START Records for this exercise

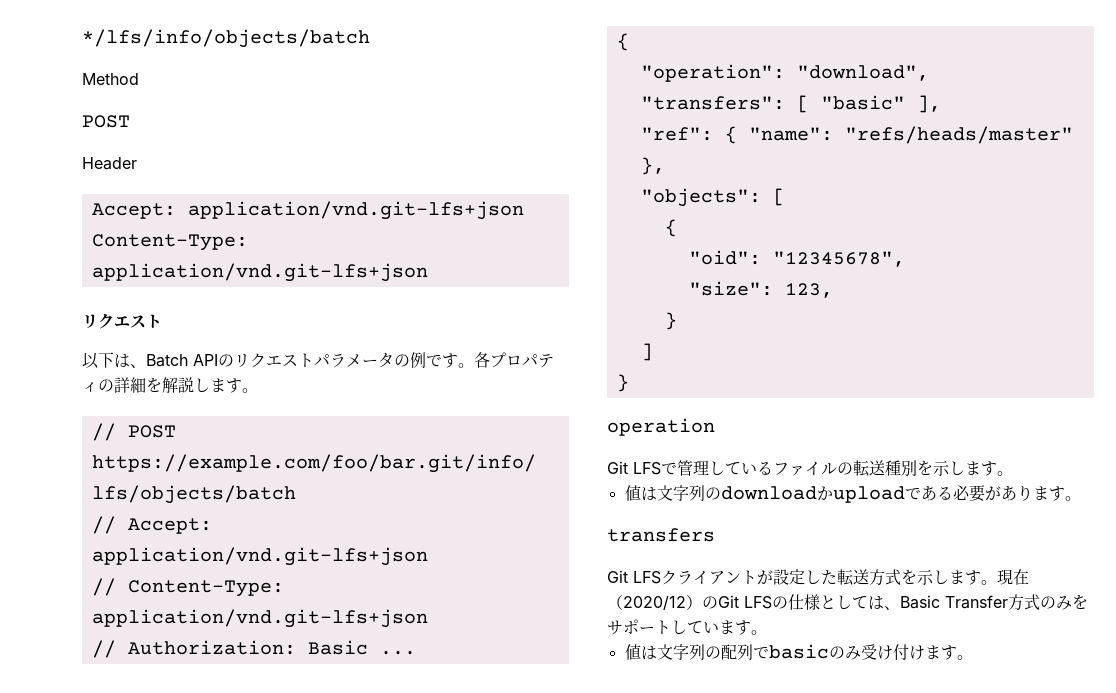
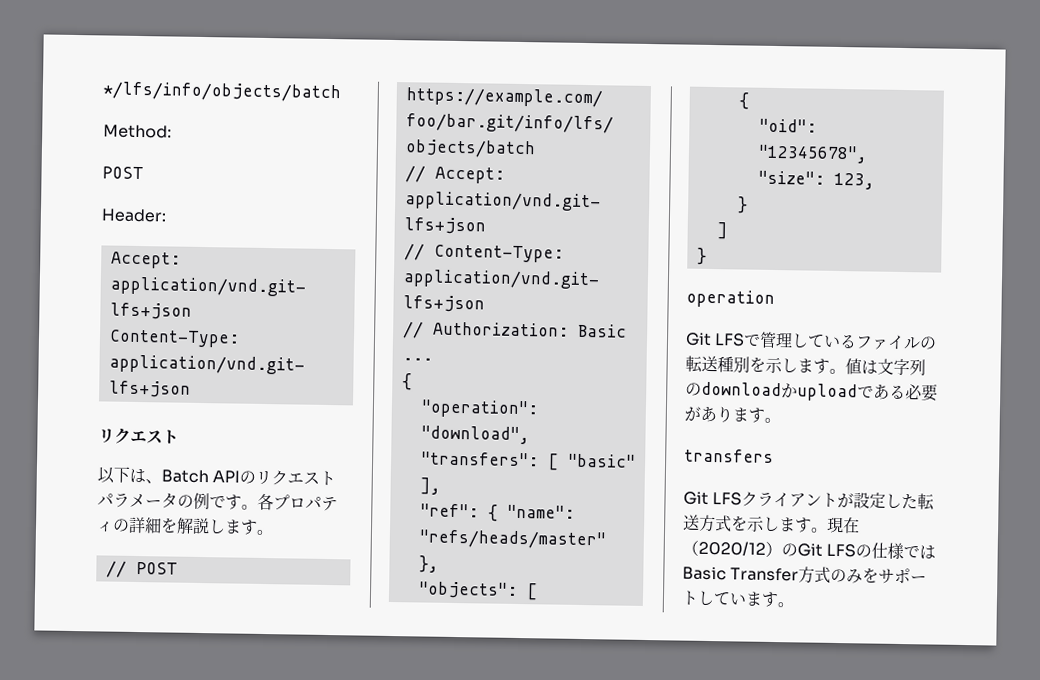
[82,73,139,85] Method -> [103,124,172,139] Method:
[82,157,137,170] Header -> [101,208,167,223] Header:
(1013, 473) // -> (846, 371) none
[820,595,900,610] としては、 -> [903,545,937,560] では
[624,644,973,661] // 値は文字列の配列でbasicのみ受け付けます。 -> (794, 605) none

END Records for this exercise

■ Task goal ■
Note how many lines in the listing above contain the word "none" and give only that number.

■ Solution to the problem ■
2